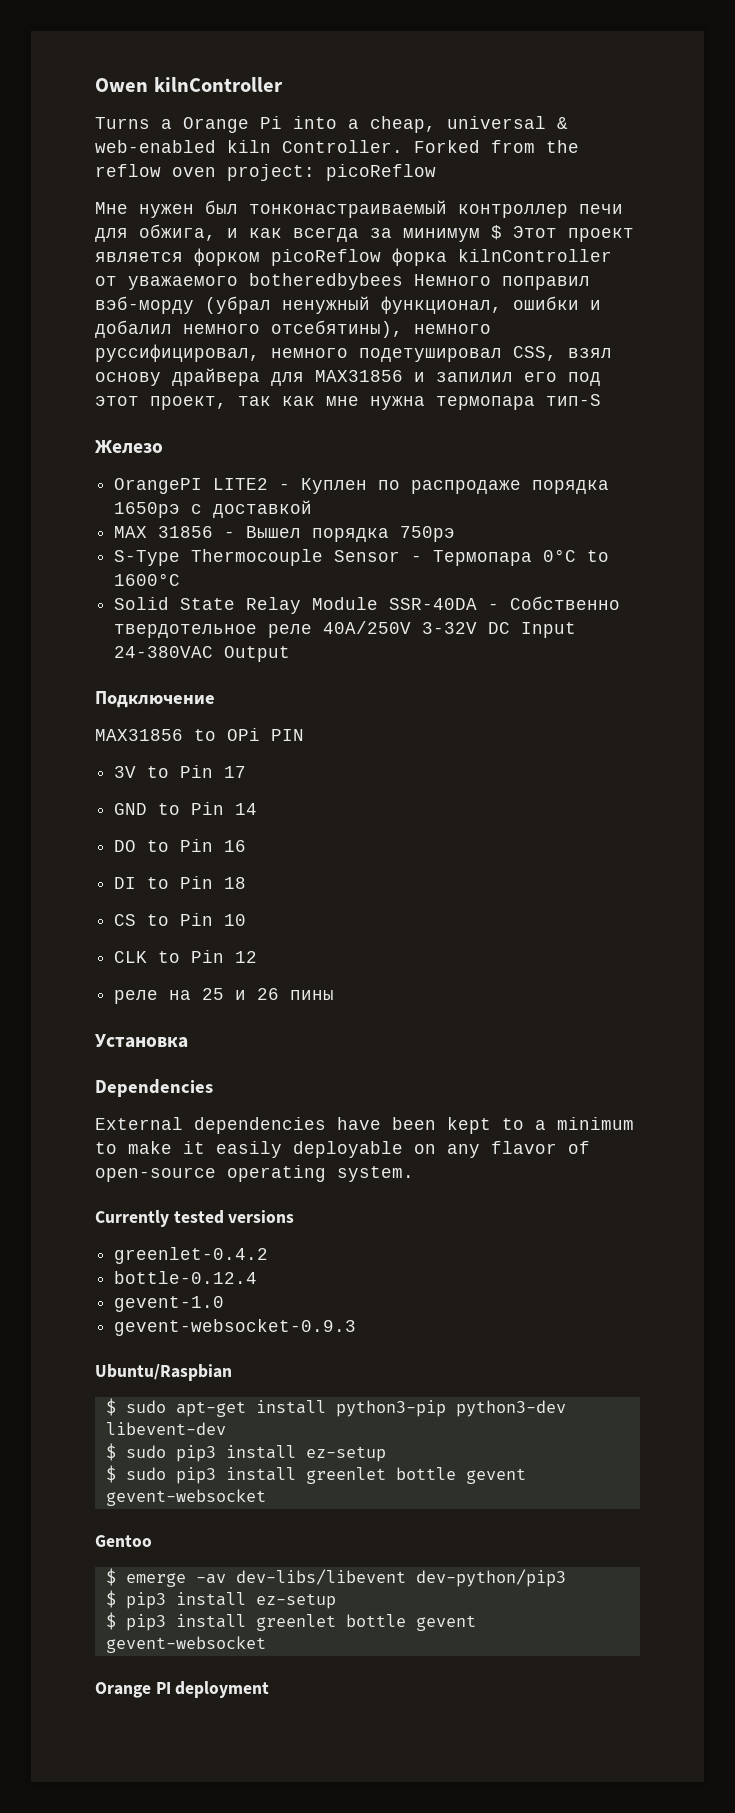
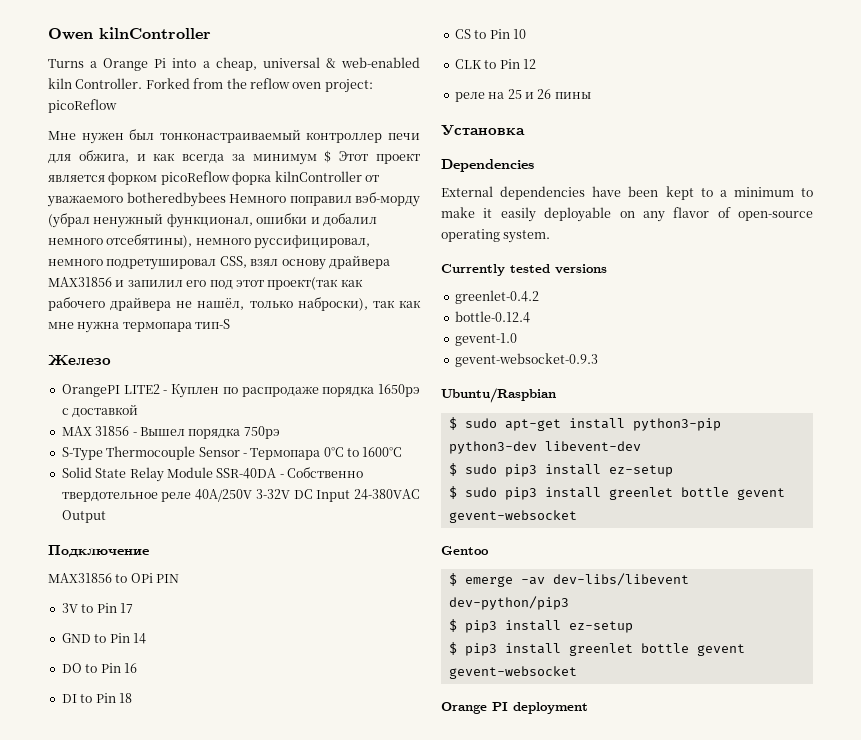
- Мне нужен был тонконастраиваемый контроллер печи для обжига, и как всегда за минимум $ Этот проект является форком picoReflow форка kilnController от уважаемого botheredbybees Немного поправил вэб-морду (убрал ненужный функционал, ошибки и добалил немного отсебятины), немного руссифицировал, немного подетушировал CSS, взял основу драйвера для MAX31856 и запилил его под этот проект, так как мне нужна термопара тип-S
+ Мне нужен был тонконастраиваемый контроллер печи для обжига, и как всегда за минимум $ Этот проект является форком picoReflow форка kilnController от уважаемого botheredbybees Немного поправил вэб-морду (убрал ненужный функционал, ошибки и добалил немного отсебятины), немного руссифицировал, немного подретушировал CSS, взял основу драйвера MAX31856 и запилил его под этот проект(так как рабочего драйвера не нашёл, только наброски), так как мне нужна термопара тип-S

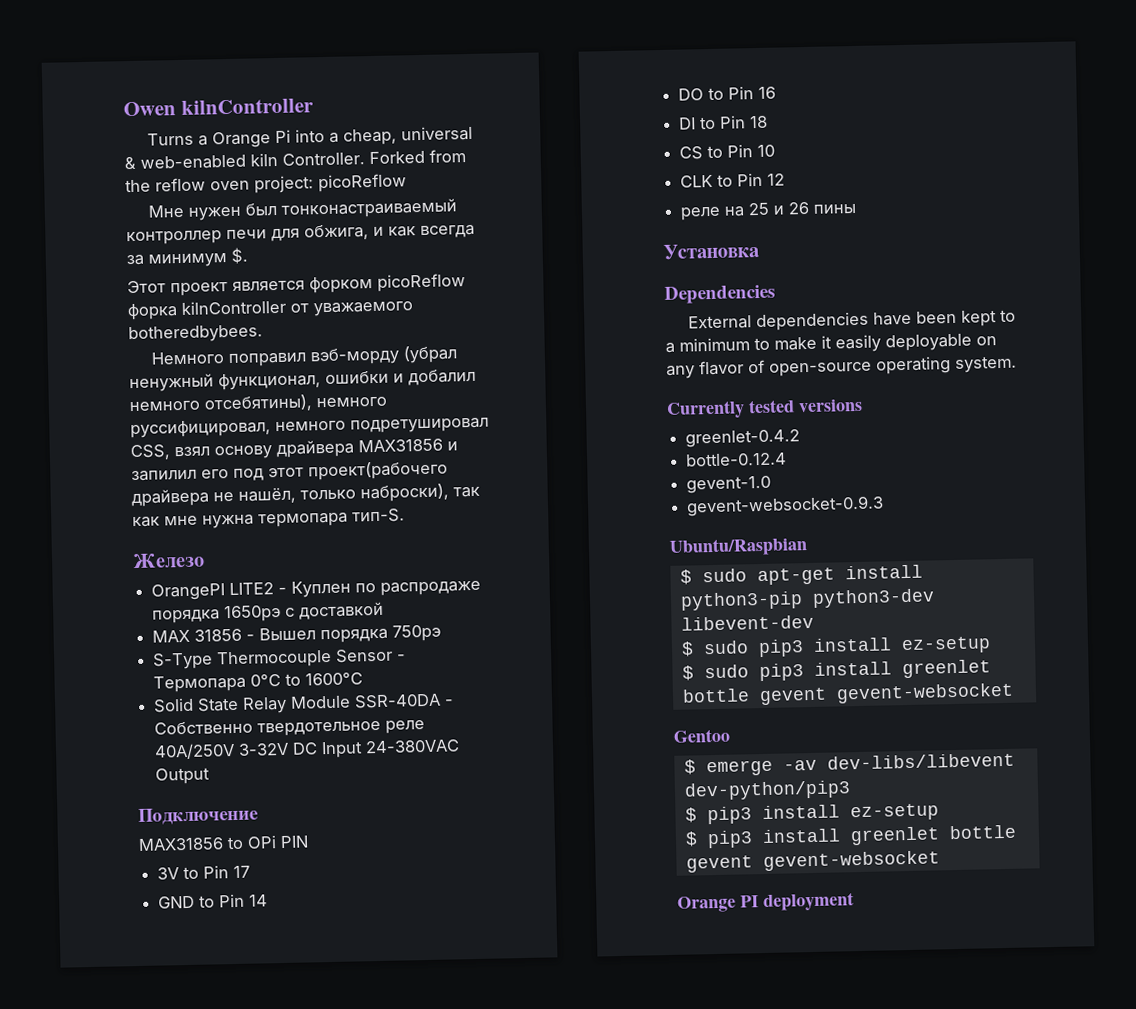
- Мне нужен был тонконастраиваемый контроллер печи для обжига, и как всегда за минимум $ Этот проект является форком picoReflow форка kilnController от уважаемого botheredbybees Немного поправил вэб-морду (убрал ненужный функционал, ошибки и добалил немного отсебятины), немного руссифицировал, немного подретушировал CSS, взял основу драйвера MAX31856 и запилил его под этот проект(так как рабочего драйвера не нашёл, только наброски), так как мне нужна термопара тип-S
+ Мне нужен был тонконастраиваемый контроллер печи для обжига, и как всегда за минимум $.
+ Этот проект является форком picoReflow форка kilnController от уважаемого botheredbybees.
+ Немного поправил вэб-морду (убрал ненужный функционал, ошибки и добалил немного отсебятины), немного руссифицировал, немного подретушировал CSS, взял основу драйвера MAX31856 и запилил его под этот проект(рабочего драйвера не нашёл, только наброски), так как мне нужна термопара тип-S.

━━━━━━━━

§ What you will do
Output the material word for word, omitting its pictures.

§ Solution for this task
- Мне нужен был тонконастраиваемый контроллер печи для обжига, и как всегда за минимум $ Этот проект является форком picoReflow форка kilnController от уважаемого botheredbybees Немного поправил вэб-морду (убрал ненужный функционал, ошибки и добалил немного отсебятины), немного руссифицировал, немного подетушировал CSS, взял основу драйвера для MAX31856 и запилил его под этот проект, так как мне нужна термопара тип-S
+ Мне нужен был тонконастраиваемый контроллер печи для обжига, и как всегда за минимум $ Этот проект является форком picoReflow форка kilnController от уважаемого botheredbybees Немного поправил вэб-морду (убрал ненужный функционал, ошибки и добалил немного отсебятины), немного руссифицировал, немного подретушировал CSS, взял основу драйвера MAX31856 и запилил его под этот проект(так как рабочего драйвера не нашёл, только наброски), так как мне нужна термопара тип-S

- Мне нужен был тонконастраиваемый контроллер печи для обжига, и как всегда за минимум $ Этот проект является форком picoReflow форка kilnController от уважаемого botheredbybees Немного поправил вэб-морду (убрал ненужный функционал, ошибки и добалил немного отсебятины), немного руссифицировал, немного подретушировал CSS, взял основу драйвера MAX31856 и запилил его под этот проект(так как рабочего драйвера не нашёл, только наброски), так как мне нужна термопара тип-S
+ Мне нужен был тонконастраиваемый контроллер печи для обжига, и как всегда за минимум $.
+ Этот проект является форком picoReflow форка kilnController от уважаемого botheredbybees.
+ Немного поправил вэб-морду (убрал ненужный функционал, ошибки и добалил немного отсебятины), немного руссифицировал, немного подретушировал CSS, взял основу драйвера MAX31856 и запилил его под этот проект(рабочего драйвера не нашёл, только наброски), так как мне нужна термопара тип-S.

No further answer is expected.